_What the exercise asks_:
The whole listing below needs to be duplicated exactly, pictures aside.

_Recorded information_:
- - - -
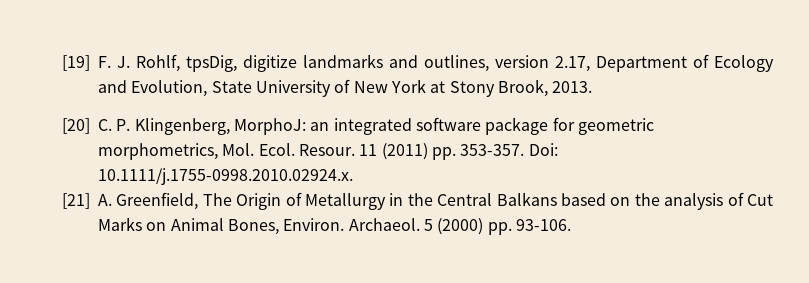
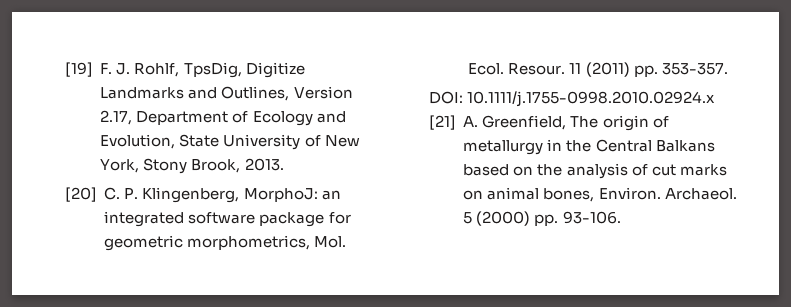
- [19] F. J. Rohlf, tpsDig, digitize landmarks and outlines, version 2.17, Department of Ecology and Evolution, State University of New York at Stony Brook, 2013.
+ [19] F. J. Rohlf, TpsDig, Digitize Landmarks and Outlines, Version 2.17, Department of Ecology and Evolution, State University of New York, Stony Brook, 2013.
- 11 (2011) pp. 353-357. Doi: 10.1111/j.1755-0998.2010.02924.x.
+ 11 (2011) pp. 353-357.
+ DOI: 10.1111/j.1755-0998.2010.02924.x
- [21] A. Greenfield, The Origin of Metallurgy in the Central Balkans based on the analysis of Cut Marks on Animal Bones, Environ.
+ [21] A. Greenfield, The origin of metallurgy in the Central Balkans based on the analysis of cut marks on animal bones, Environ.

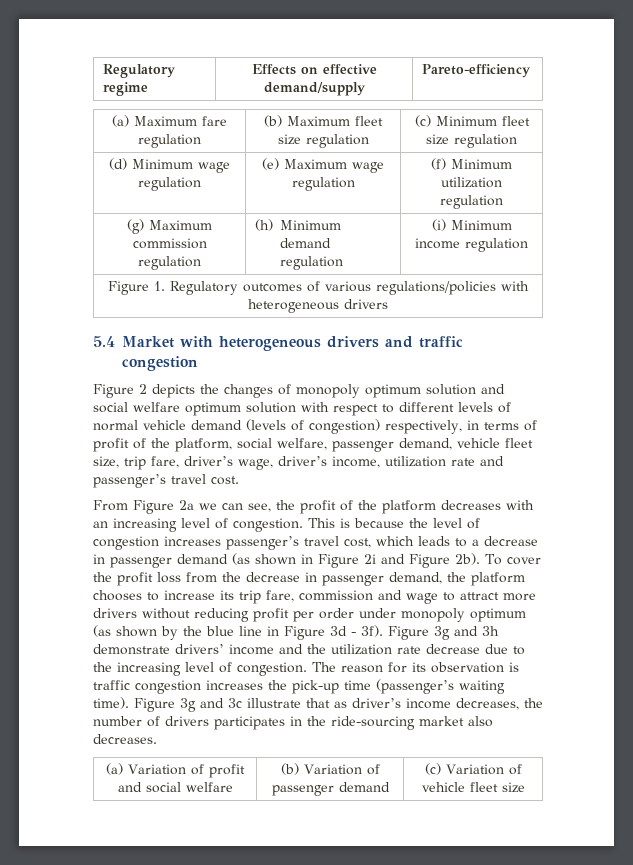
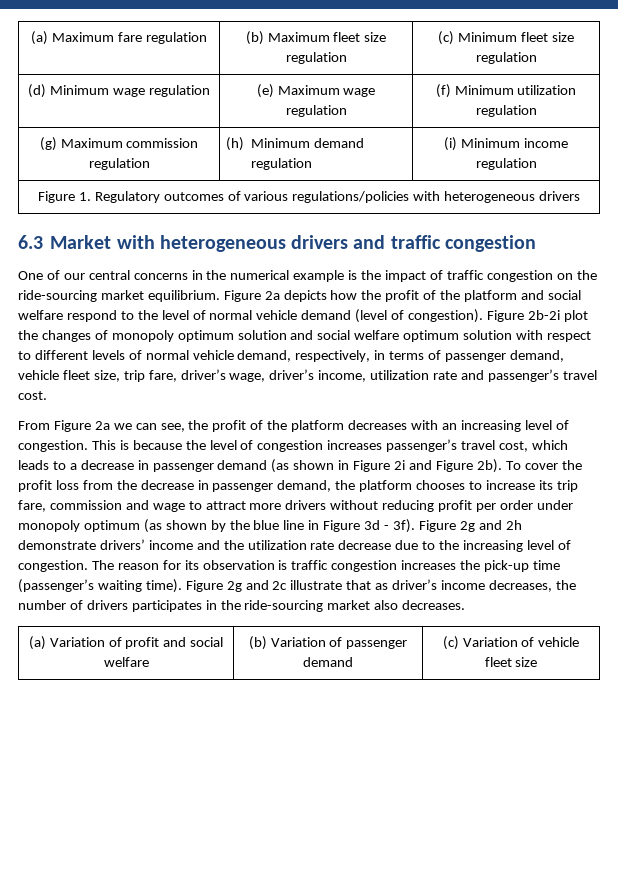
- Regulatory regime | Effects on effective demand/supply | Pareto-efficiency
- 5.4 Market with heterogeneous drivers and traffic congestion
+ 6.3 Market with heterogeneous drivers and traffic congestion
- Figure 2 depicts the changes of monopoly optimum solution and social welfare optimum solution with respect to different levels of normal vehicle demand (levels of congestion) respectively, in terms of profit of the platform, social welfare, passenger demand, vehicle fleet size, trip fare, driver’s wage, driver’s income, utilization rate and passenger’s travel cost.
+ One of our central concerns in the numerical example is the impact of traffic congestion on the ride-sourcing market equilibrium. Figure 2a depicts how the profit of the platform and social welfare respond to the level of normal vehicle demand (level of congestion). Figure 2b-2i plot the changes of monopoly optimum solution and social welfare optimum solution with respect to different levels of normal vehicle demand, respectively, in terms of passenger demand, vehicle fleet size, trip fare, driver’s wage, driver’s income, utilization rate and passenger’s travel cost.
- Figure 3g and 3h demonstrate drivers’ income and the utilization rate decrease due to the increasing level of congestion.
+ Figure 2g and 2h demonstrate drivers’ income and the utilization rate decrease due to the increasing level of congestion.
- Figure 3g and 3c illustrate that as driver’s income decreases, the number of drivers participates in the ride-sourcing market also decreases.
+ Figure 2g and 2c illustrate that as driver’s income decreases, the number of drivers participates in the ride-sourcing market also decreases.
- - - -
_Solution_:
- [19] F. J. Rohlf, tpsDig, digitize landmarks and outlines, version 2.17, Department of Ecology and Evolution, State University of New York at Stony Brook, 2013.
+ [19] F. J. Rohlf, TpsDig, Digitize Landmarks and Outlines, Version 2.17, Department of Ecology and Evolution, State University of New York, Stony Brook, 2013.
- 11 (2011) pp. 353-357. Doi: 10.1111/j.1755-0998.2010.02924.x.
+ 11 (2011) pp. 353-357.
+ DOI: 10.1111/j.1755-0998.2010.02924.x
- [21] A. Greenfield, The Origin of Metallurgy in the Central Balkans based on the analysis of Cut Marks on Animal Bones, Environ.
+ [21] A. Greenfield, The origin of metallurgy in the Central Balkans based on the analysis of cut marks on animal bones, Environ.

- Regulatory regime | Effects on effective demand/supply | Pareto-efficiency
- 5.4 Market with heterogeneous drivers and traffic congestion
+ 6.3 Market with heterogeneous drivers and traffic congestion
- Figure 2 depicts the changes of monopoly optimum solution and social welfare optimum solution with respect to different levels of normal vehicle demand (levels of congestion) respectively, in terms of profit of the platform, social welfare, passenger demand, vehicle fleet size, trip fare, driver’s wage, driver’s income, utilization rate and passenger’s travel cost.
+ One of our central concerns in the numerical example is the impact of traffic congestion on the ride-sourcing market equilibrium. Figure 2a depicts how the profit of the platform and social welfare respond to the level of normal vehicle demand (level of congestion). Figure 2b-2i plot the changes of monopoly optimum solution and social welfare optimum solution with respect to different levels of normal vehicle demand, respectively, in terms of passenger demand, vehicle fleet size, trip fare, driver’s wage, driver’s income, utilization rate and passenger’s travel cost.
- Figure 3g and 3h demonstrate drivers’ income and the utilization rate decrease due to the increasing level of congestion.
+ Figure 2g and 2h demonstrate drivers’ income and the utilization rate decrease due to the increasing level of congestion.
- Figure 3g and 3c illustrate that as driver’s income decreases, the number of drivers participates in the ride-sourcing market also decreases.
+ Figure 2g and 2c illustrate that as driver’s income decreases, the number of drivers participates in the ride-sourcing market also decreases.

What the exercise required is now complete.